- **Work task**
Reproduce each record exactly, leaving nothing out.

══ Input data

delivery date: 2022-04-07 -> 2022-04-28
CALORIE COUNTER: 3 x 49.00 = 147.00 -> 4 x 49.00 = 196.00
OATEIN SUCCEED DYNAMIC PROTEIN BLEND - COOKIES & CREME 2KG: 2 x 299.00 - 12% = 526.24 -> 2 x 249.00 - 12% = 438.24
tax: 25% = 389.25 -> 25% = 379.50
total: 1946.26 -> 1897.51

════

- **Task answer**
delivery date: 2022-04-07 -> 2022-04-28
CALORIE COUNTER: 3 x 49.00 = 147.00 -> 4 x 49.00 = 196.00
OATEIN SUCCEED DYNAMIC PROTEIN BLEND - COOKIES & CREME 2KG: 2 x 299.00 - 12% = 526.24 -> 2 x 249.00 - 12% = 438.24
tax: 25% = 389.25 -> 25% = 379.50
total: 1946.26 -> 1897.51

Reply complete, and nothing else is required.